Focus on the first 90 days

According to recent data, nearly one-third of all employees quit their jobs within the first 90 days, across all industries. So, restaurant operators should try to particularly focus on a smooth training and onboarding process.

“Look holistically at the new employee experience: how are you interviewing, what is the training, etc.,” Luke Fryer said. “Understanding the employee experience is about how you’re hiring your employees, moving them into a role, and communicating them about their schedules.”

Predictable scheduling should be priority

Flexible scheduling was another of the top priorities of employees, alongside fair pay/higher wages and career opportunities.

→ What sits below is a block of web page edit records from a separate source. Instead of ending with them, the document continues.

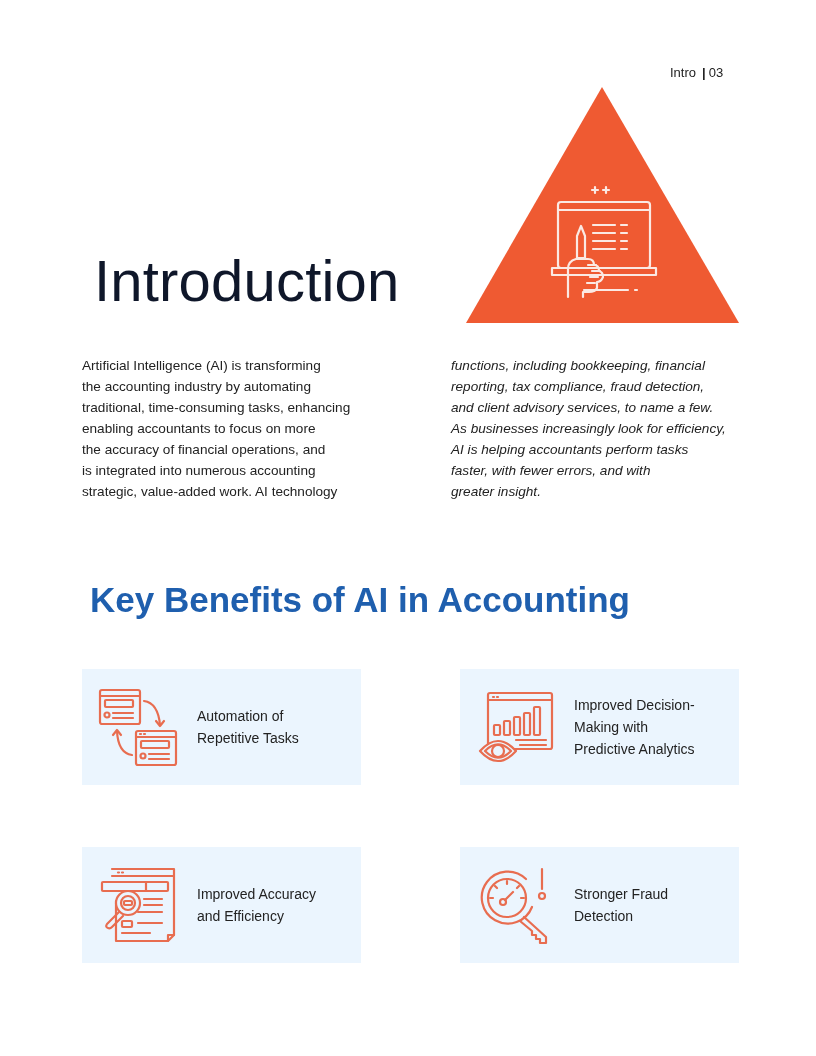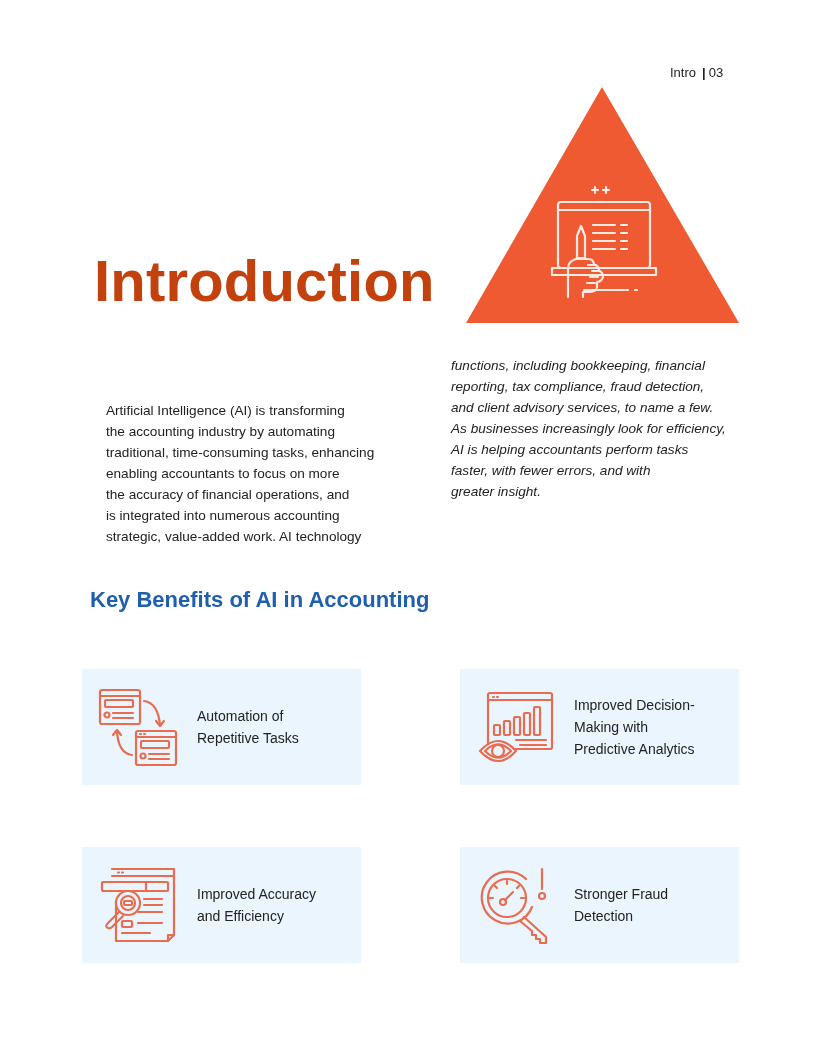--- a/index.html
+++ b/index.html
@@ -2,27 +2,27 @@
 <html><head>
 <meta charset="utf-8">
 <style>
   html, body { margin: 0; padding: 0; background: #ffffff; }
   body { width: 816px; height: 1056px; position: relative; overflow: hidden;
          font-family: "Liberation Sans", sans-serif; color: #222222; }
   .page-label { position: absolute; top: 65px; left: 670px; font-size: 13px; color: #222; }
   .page-label .sep { font-weight: bold; margin-left: 6px; }
   .page-label .num { font-weight: normal; margin-left: 3px; }
   .hero-triangle { position: absolute; left: 464px; top: 85px; width: 278px; height: 242px; }
-  .title { position: absolute; left: 94px; top: 246px; font-size: 58px; font-weight: bold;
-           color: #c2410c; letter-spacing: 0.2px; margin: 0; line-height: 70px; }
+  .title { position: absolute; left: 94px; top: 246px; font-size: 58px; font-weight: normal;
+           color: #0f172a; letter-spacing: 0.2px; margin: 0; line-height: 70px; }
   .intro-col { position: absolute; top: 355px; width: 300px; font-size: 13.6px; line-height: 21px; color: #222; }
-  .intro-col.left { left: 106px; margin-top: 45px; }
+  .intro-col.left { left: 82px; }
   .intro-col.right { left: 451px; width: 300px; font-style: italic; }
   .intro-col span { display: block; white-space: nowrap; }
-  .section-title { position: absolute; left: 90px; top: 580px; font-size: 22px; font-weight: bold;
+  .section-title { position: absolute; left: 90px; top: 580px; font-size: 35px; font-weight: bold;
                    color: #1f5fae; margin: 0; line-height: 40px; }
   .card { position: absolute; width: 279px; height: 116px; background: #ebf5fe; }
   .card .icon { position: absolute; left: 16px; top: 18px; width: 80px; height: 80px; }
   .card .label { position: absolute; left: 115px; font-size: 14px; line-height: 22px; color: #222; }
   .card .label span { display: block; white-space: nowrap; }
   .card-1 { left: 82px; top: 669px; }
   .card-2 { left: 460px; top: 669px; }
   .card-3 { left: 82px; top: 847px; }
   .card-4 { left: 460px; top: 847px; }
   .card-2 .label { left: 114px; top: 25px; }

“A fair workweek is about having predictable schedules,” Fryer said. “This pattern is so important: you have to plan out predictable schedules far in advance.”

Focus on internal promotion

The last, but not least, key to the retention puzzle is promoting internally, which helps employees have a sense of purpose and also cuts down on costs needed to hire externally.

“We made internal promotion a priority at &pizza this year,” Bach said. “We gave a big shoutout when someone was promoted internally and whenever a manager made a request for advertising a leadership role externally, I’d ask why they hadn’t considered someone internally first.”